Prompt: In the entries below, find the line with "discount: 17.99 -> 3.00" and the line with "KENGAN ASHURA 17"; give again those lines and every line between them, exactly.

Detected change data:
□ □ □
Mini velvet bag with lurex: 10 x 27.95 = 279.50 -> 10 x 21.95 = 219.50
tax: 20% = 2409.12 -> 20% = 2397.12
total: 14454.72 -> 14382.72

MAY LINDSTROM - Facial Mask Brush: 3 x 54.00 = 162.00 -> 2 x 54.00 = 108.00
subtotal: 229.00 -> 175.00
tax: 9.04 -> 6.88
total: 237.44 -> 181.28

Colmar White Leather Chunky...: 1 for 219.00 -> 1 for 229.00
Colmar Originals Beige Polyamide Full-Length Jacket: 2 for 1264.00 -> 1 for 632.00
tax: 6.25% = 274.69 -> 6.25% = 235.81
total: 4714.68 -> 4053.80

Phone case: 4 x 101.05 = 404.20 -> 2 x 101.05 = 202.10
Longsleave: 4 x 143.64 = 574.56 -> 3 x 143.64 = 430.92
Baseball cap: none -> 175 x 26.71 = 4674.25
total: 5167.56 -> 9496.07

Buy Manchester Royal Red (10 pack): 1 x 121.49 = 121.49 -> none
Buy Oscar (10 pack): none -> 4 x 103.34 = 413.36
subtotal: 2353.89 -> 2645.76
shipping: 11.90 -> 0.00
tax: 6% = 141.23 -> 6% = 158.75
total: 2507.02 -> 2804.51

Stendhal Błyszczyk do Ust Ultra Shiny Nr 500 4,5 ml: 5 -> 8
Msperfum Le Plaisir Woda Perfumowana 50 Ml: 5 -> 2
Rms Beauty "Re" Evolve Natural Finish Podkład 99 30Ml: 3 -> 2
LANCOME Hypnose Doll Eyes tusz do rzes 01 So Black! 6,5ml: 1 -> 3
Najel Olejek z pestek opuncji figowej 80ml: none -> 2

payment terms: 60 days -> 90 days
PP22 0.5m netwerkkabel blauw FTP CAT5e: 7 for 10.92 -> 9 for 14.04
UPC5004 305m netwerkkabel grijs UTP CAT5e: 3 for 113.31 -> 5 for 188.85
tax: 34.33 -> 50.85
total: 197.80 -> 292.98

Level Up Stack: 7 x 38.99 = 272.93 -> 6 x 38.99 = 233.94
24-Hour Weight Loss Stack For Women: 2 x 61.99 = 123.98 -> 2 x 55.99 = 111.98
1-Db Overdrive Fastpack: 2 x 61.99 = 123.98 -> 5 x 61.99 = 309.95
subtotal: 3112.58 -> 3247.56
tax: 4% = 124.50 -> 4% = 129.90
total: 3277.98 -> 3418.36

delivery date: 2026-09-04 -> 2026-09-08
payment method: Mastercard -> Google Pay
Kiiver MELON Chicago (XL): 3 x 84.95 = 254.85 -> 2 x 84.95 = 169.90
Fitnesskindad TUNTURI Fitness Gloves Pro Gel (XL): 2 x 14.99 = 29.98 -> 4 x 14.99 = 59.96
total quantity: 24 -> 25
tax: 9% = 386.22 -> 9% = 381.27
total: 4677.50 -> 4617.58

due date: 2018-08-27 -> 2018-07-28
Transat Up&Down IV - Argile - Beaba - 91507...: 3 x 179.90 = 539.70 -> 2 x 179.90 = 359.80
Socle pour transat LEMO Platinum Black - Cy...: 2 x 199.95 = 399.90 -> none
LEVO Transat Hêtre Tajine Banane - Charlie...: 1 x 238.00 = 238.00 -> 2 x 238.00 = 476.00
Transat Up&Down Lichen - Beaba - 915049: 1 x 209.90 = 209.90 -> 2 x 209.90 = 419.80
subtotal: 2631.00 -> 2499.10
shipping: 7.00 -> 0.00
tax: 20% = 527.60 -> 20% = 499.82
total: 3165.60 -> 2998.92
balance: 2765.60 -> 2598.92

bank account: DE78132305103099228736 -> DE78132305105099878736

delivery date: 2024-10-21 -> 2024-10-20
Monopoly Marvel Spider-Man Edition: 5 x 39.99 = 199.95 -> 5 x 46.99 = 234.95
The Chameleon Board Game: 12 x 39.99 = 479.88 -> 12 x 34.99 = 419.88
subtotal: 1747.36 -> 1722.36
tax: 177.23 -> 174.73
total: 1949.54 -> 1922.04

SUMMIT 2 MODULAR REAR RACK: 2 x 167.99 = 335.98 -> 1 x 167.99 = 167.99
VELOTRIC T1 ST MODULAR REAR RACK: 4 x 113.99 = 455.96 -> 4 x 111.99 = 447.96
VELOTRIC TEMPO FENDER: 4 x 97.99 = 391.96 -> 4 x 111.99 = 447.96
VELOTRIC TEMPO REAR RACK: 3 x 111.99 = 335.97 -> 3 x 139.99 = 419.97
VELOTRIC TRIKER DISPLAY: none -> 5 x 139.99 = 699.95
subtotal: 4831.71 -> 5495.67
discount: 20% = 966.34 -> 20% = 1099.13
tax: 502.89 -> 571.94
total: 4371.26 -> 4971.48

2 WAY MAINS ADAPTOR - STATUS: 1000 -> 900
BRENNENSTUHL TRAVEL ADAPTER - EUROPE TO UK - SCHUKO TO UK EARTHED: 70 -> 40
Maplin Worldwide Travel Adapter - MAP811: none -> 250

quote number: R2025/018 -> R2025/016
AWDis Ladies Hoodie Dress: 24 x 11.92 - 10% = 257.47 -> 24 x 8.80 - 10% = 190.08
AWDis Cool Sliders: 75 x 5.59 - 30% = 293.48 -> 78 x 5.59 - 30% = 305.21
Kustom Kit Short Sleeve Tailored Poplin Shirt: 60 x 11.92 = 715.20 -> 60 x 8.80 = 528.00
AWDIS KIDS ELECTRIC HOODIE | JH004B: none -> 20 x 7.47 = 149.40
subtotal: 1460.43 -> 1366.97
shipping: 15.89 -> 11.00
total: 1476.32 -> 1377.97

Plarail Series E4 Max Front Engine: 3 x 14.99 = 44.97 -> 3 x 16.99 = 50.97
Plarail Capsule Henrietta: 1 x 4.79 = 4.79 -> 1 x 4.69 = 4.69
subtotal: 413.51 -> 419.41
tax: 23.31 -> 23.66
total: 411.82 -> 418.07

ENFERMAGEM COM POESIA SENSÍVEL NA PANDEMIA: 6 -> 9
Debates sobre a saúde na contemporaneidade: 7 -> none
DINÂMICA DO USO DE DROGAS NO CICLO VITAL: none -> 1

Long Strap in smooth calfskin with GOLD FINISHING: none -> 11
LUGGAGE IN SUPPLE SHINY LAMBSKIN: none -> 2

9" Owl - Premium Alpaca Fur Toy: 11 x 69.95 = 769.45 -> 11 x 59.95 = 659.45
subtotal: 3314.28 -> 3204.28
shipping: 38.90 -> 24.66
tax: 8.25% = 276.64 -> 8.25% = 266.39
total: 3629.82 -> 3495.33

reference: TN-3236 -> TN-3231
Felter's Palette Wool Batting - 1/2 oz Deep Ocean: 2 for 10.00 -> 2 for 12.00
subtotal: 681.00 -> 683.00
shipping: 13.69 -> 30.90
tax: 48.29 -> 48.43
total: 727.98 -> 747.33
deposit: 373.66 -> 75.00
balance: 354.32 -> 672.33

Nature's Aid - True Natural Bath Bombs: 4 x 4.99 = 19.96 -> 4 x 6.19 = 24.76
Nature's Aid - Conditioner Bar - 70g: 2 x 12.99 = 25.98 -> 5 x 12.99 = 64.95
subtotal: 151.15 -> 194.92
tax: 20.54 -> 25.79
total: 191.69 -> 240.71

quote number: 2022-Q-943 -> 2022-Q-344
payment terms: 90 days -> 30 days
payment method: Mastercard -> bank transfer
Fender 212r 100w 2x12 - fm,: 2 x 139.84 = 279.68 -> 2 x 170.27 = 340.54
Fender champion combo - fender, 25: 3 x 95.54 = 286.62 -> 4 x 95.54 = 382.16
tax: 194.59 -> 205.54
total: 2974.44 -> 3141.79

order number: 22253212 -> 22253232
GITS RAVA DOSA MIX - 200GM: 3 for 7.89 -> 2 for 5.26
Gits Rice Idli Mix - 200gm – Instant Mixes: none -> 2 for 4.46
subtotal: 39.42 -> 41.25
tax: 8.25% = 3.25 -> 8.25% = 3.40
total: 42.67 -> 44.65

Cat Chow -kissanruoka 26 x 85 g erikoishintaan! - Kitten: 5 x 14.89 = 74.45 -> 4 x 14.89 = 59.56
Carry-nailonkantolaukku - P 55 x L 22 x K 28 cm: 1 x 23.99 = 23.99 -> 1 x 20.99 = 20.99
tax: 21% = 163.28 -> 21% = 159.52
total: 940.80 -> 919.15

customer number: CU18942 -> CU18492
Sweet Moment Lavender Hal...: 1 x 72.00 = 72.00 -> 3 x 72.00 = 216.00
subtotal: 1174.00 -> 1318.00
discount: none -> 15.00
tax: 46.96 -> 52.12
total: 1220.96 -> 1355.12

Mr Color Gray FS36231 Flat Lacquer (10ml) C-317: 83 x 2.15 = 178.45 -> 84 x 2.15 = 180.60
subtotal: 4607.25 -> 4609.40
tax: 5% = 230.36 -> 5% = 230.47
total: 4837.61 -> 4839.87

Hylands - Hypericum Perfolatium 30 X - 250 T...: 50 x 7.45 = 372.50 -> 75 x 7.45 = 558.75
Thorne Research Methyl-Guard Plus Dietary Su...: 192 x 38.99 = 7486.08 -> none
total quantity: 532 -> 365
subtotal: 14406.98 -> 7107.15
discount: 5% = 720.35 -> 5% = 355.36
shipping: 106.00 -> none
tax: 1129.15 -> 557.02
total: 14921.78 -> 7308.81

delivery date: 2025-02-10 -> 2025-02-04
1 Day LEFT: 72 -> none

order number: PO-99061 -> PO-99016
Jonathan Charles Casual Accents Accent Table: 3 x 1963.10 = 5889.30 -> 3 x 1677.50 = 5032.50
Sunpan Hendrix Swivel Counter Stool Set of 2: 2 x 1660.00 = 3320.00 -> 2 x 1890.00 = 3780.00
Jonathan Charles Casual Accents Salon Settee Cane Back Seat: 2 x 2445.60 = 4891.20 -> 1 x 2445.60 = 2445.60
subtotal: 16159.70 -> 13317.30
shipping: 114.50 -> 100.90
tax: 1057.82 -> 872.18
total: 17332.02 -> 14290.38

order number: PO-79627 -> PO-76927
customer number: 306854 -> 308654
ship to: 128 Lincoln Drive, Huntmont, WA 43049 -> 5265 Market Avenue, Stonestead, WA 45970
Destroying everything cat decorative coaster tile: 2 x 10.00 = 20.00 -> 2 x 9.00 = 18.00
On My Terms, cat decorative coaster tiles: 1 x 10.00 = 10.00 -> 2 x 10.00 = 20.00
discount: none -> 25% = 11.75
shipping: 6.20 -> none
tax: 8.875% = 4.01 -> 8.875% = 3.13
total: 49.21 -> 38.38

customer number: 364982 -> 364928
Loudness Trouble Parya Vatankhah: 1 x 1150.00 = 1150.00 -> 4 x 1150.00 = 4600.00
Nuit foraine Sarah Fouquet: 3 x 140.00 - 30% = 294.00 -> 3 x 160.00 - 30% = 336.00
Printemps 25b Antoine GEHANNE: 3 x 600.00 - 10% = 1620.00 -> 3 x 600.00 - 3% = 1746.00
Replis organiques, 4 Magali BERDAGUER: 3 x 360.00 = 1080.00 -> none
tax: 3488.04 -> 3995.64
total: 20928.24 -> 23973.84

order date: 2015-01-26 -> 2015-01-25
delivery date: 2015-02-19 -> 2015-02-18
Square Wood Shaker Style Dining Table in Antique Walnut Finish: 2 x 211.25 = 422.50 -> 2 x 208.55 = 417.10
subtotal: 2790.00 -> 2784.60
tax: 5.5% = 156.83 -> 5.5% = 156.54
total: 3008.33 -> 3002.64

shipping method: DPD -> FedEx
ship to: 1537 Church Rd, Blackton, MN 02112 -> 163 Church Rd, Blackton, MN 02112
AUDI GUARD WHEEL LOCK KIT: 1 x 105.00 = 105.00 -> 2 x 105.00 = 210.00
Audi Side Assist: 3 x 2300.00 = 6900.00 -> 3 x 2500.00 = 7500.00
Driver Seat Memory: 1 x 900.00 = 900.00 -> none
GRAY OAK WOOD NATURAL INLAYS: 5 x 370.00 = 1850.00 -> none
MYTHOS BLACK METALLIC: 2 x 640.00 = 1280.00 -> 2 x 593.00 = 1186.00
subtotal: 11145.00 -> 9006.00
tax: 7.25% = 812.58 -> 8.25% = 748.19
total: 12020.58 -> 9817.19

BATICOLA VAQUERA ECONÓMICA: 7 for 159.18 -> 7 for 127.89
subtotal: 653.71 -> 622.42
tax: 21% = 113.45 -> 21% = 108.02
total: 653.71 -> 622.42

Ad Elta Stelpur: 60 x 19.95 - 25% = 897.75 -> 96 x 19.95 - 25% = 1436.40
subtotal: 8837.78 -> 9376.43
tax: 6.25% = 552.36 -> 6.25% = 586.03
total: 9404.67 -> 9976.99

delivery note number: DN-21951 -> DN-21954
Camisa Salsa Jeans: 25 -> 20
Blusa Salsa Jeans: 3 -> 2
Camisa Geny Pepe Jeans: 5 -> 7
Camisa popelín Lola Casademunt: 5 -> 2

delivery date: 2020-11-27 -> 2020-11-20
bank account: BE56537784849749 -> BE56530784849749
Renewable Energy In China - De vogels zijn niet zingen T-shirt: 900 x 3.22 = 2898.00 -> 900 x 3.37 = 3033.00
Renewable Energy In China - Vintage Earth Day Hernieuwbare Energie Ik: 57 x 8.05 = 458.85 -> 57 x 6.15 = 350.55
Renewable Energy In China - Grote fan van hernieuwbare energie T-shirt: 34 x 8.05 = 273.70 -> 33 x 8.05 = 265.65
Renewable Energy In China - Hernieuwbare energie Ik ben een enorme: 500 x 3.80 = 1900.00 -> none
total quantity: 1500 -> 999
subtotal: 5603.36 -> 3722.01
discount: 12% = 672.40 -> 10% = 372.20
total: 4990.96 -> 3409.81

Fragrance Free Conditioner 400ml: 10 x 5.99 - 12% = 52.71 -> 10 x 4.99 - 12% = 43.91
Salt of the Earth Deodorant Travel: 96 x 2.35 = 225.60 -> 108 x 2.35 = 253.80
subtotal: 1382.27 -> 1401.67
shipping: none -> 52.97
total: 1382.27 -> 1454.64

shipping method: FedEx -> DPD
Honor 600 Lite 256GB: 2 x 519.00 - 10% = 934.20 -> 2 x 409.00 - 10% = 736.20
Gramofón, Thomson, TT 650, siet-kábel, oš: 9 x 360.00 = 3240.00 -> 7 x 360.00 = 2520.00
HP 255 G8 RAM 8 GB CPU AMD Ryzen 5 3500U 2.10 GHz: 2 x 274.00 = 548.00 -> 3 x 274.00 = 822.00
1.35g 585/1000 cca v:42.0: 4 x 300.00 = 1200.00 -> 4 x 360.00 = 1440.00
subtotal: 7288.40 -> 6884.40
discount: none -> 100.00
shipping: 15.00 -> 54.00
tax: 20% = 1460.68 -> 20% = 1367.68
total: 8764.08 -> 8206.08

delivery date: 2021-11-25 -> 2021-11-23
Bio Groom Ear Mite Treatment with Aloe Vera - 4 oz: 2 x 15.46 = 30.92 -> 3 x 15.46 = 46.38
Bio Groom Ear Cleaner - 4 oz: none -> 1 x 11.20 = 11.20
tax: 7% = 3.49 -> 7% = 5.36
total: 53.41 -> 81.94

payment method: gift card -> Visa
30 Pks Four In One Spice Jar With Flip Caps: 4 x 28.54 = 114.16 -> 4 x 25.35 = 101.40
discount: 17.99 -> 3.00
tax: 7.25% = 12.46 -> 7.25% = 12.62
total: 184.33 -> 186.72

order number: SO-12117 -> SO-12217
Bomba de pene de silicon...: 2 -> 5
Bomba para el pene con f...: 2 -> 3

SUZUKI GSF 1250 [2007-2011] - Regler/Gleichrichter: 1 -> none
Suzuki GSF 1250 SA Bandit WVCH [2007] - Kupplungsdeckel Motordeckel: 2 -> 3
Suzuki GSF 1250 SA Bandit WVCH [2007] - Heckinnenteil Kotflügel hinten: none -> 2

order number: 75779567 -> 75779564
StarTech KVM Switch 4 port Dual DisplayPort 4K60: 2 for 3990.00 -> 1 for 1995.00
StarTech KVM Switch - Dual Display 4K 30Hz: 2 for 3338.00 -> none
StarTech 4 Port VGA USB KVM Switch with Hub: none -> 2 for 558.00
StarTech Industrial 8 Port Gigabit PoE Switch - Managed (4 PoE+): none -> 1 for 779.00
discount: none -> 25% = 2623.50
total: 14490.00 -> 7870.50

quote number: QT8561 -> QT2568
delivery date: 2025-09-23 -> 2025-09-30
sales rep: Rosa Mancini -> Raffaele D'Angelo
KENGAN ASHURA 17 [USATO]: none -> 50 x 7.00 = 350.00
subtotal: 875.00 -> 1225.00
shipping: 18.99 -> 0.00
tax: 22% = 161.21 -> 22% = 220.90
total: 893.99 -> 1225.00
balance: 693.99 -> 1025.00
□ □ □
Expected answer:
discount: 17.99 -> 3.00
tax: 7.25% = 12.46 -> 7.25% = 12.62
total: 184.33 -> 186.72

order number: SO-12117 -> SO-12217
Bomba de pene de silicon...: 2 -> 5
Bomba para el pene con f...: 2 -> 3

SUZUKI GSF 1250 [2007-2011] - Regler/Gleichrichter: 1 -> none
Suzuki GSF 1250 SA Bandit WVCH [2007] - Kupplungsdeckel Motordeckel: 2 -> 3
Suzuki GSF 1250 SA Bandit WVCH [2007] - Heckinnenteil Kotflügel hinten: none -> 2

order number: 75779567 -> 75779564
StarTech KVM Switch 4 port Dual DisplayPort 4K60: 2 for 3990.00 -> 1 for 1995.00
StarTech KVM Switch - Dual Display 4K 30Hz: 2 for 3338.00 -> none
StarTech 4 Port VGA USB KVM Switch with Hub: none -> 2 for 558.00
StarTech Industrial 8 Port Gigabit PoE Switch - Managed (4 PoE+): none -> 1 for 779.00
discount: none -> 25% = 2623.50
total: 14490.00 -> 7870.50

quote number: QT8561 -> QT2568
delivery date: 2025-09-23 -> 2025-09-30
sales rep: Rosa Mancini -> Raffaele D'Angelo
KENGAN ASHURA 17 [USATO]: none -> 50 x 7.00 = 350.00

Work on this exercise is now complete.